RECORDS FOR PROCESSING:
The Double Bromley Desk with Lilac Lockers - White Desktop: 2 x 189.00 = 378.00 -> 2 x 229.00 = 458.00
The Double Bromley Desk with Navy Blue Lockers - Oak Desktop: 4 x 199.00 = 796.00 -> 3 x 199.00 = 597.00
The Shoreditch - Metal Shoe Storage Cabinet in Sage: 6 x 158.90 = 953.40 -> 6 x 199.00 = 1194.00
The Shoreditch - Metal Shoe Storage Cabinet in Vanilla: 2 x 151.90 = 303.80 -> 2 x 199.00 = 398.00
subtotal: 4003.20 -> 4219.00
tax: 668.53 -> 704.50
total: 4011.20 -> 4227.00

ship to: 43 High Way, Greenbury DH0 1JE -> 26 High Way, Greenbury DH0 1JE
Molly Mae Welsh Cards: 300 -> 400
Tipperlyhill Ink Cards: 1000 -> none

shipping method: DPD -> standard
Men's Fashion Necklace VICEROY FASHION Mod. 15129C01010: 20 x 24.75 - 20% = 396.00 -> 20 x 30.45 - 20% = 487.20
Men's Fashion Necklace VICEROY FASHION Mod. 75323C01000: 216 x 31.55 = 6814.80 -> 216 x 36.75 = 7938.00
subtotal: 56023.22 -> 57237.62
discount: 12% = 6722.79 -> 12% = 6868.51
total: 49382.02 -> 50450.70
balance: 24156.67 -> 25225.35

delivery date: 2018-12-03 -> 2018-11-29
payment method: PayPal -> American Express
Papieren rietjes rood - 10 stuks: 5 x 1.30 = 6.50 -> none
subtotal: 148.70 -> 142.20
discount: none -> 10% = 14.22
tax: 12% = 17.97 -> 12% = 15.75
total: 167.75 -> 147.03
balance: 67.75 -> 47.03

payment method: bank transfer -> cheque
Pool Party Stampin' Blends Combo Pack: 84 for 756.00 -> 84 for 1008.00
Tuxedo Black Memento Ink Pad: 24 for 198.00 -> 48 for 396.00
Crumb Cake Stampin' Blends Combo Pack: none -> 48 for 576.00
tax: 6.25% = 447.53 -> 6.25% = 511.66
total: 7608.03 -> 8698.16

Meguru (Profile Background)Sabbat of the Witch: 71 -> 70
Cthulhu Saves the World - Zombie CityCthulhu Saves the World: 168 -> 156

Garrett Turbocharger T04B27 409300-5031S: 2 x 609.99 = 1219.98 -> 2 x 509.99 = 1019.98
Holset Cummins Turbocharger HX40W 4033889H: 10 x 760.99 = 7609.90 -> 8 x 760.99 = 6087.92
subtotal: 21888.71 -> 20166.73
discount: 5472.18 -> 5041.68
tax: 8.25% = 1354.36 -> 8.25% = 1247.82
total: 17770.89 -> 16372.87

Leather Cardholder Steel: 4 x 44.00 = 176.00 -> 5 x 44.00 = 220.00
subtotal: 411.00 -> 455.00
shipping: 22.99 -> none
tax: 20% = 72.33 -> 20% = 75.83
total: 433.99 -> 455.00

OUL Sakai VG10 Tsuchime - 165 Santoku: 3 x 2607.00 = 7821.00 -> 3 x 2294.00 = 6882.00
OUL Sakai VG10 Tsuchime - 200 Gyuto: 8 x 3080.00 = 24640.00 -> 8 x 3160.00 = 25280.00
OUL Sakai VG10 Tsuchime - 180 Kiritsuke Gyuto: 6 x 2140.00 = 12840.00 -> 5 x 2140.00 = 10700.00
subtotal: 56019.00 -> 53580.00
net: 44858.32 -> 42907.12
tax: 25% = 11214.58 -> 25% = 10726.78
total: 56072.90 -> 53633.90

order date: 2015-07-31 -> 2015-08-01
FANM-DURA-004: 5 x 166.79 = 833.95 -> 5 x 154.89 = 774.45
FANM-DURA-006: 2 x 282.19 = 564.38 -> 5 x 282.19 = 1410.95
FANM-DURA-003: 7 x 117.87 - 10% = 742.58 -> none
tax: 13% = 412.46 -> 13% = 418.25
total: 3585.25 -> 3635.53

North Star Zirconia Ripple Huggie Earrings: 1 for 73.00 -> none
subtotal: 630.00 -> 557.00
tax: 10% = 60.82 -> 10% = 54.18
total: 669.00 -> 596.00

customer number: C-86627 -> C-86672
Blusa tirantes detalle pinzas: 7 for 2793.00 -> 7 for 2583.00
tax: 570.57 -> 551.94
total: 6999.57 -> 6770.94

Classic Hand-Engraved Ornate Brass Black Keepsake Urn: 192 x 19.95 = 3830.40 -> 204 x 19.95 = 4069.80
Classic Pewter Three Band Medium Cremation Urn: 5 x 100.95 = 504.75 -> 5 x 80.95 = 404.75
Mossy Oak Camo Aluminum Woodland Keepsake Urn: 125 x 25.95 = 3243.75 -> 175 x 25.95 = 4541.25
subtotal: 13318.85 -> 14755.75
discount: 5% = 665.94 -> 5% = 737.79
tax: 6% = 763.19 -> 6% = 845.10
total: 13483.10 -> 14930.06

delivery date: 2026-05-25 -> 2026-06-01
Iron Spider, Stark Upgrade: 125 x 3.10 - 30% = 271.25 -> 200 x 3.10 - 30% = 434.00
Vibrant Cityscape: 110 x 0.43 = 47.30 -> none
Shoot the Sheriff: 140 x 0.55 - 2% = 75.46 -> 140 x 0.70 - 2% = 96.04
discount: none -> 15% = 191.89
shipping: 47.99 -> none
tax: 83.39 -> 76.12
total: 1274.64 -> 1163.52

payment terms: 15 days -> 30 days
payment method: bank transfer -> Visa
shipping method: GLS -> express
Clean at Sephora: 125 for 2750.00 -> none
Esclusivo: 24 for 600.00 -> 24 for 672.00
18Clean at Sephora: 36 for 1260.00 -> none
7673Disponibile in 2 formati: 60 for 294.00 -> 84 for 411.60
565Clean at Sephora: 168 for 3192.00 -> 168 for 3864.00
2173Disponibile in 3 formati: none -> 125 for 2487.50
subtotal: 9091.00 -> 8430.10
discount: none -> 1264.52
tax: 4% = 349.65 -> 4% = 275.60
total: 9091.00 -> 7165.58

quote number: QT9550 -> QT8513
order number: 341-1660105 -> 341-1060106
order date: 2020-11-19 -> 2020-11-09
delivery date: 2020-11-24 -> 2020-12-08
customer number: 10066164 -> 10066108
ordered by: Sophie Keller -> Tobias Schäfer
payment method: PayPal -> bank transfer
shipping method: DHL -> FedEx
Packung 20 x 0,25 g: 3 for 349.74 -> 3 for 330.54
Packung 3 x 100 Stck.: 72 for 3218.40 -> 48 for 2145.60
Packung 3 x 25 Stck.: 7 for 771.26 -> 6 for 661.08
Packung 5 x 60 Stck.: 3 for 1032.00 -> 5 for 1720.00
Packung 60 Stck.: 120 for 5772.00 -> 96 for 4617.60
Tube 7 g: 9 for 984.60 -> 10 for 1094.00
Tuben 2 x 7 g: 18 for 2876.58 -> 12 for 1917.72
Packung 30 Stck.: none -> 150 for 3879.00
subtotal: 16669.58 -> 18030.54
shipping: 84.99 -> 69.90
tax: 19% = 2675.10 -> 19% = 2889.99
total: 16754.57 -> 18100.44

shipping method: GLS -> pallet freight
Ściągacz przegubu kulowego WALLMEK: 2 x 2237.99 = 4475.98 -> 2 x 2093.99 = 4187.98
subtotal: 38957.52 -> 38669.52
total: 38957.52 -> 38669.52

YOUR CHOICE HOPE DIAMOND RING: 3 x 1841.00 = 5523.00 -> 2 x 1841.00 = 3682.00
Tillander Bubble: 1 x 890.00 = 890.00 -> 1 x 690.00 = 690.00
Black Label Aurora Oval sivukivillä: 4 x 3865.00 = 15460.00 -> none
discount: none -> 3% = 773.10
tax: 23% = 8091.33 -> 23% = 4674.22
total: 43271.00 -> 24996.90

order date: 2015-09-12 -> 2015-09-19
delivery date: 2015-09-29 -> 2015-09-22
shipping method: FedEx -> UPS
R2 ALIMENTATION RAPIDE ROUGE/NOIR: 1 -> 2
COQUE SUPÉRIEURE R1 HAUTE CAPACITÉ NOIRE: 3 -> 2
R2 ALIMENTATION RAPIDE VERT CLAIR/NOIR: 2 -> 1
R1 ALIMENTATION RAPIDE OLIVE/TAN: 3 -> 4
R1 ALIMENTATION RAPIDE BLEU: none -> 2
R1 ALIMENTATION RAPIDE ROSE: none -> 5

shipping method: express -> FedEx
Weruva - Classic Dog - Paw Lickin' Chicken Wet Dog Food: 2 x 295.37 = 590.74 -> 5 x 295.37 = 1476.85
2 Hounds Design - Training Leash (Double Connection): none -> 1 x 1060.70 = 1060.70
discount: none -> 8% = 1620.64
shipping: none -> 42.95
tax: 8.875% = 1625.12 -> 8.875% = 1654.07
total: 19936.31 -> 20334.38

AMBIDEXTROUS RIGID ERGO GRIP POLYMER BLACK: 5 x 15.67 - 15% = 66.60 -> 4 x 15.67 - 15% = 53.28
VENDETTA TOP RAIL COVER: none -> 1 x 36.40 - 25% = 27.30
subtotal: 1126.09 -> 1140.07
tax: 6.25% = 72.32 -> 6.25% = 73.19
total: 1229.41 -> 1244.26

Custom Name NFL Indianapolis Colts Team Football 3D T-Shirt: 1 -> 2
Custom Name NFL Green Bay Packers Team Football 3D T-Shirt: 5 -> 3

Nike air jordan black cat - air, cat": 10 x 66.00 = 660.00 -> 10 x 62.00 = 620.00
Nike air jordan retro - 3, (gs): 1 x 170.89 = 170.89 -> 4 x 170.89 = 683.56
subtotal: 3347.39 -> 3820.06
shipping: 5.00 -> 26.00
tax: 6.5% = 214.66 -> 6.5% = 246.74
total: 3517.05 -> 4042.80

DIRECTIONS FOR THIS TASK: Only one stretch of the records above is wanted: the lines between the one holding "discount: none -> 10% = 14.22" and the one holding "discount: 5472.18 -> 5041.68", inclusive, reproduced exactly.

RESULT:
discount: none -> 10% = 14.22
tax: 12% = 17.97 -> 12% = 15.75
total: 167.75 -> 147.03
balance: 67.75 -> 47.03

payment method: bank transfer -> cheque
Pool Party Stampin' Blends Combo Pack: 84 for 756.00 -> 84 for 1008.00
Tuxedo Black Memento Ink Pad: 24 for 198.00 -> 48 for 396.00
Crumb Cake Stampin' Blends Combo Pack: none -> 48 for 576.00
tax: 6.25% = 447.53 -> 6.25% = 511.66
total: 7608.03 -> 8698.16

Meguru (Profile Background)Sabbat of the Witch: 71 -> 70
Cthulhu Saves the World - Zombie CityCthulhu Saves the World: 168 -> 156

Garrett Turbocharger T04B27 409300-5031S: 2 x 609.99 = 1219.98 -> 2 x 509.99 = 1019.98
Holset Cummins Turbocharger HX40W 4033889H: 10 x 760.99 = 7609.90 -> 8 x 760.99 = 6087.92
subtotal: 21888.71 -> 20166.73
discount: 5472.18 -> 5041.68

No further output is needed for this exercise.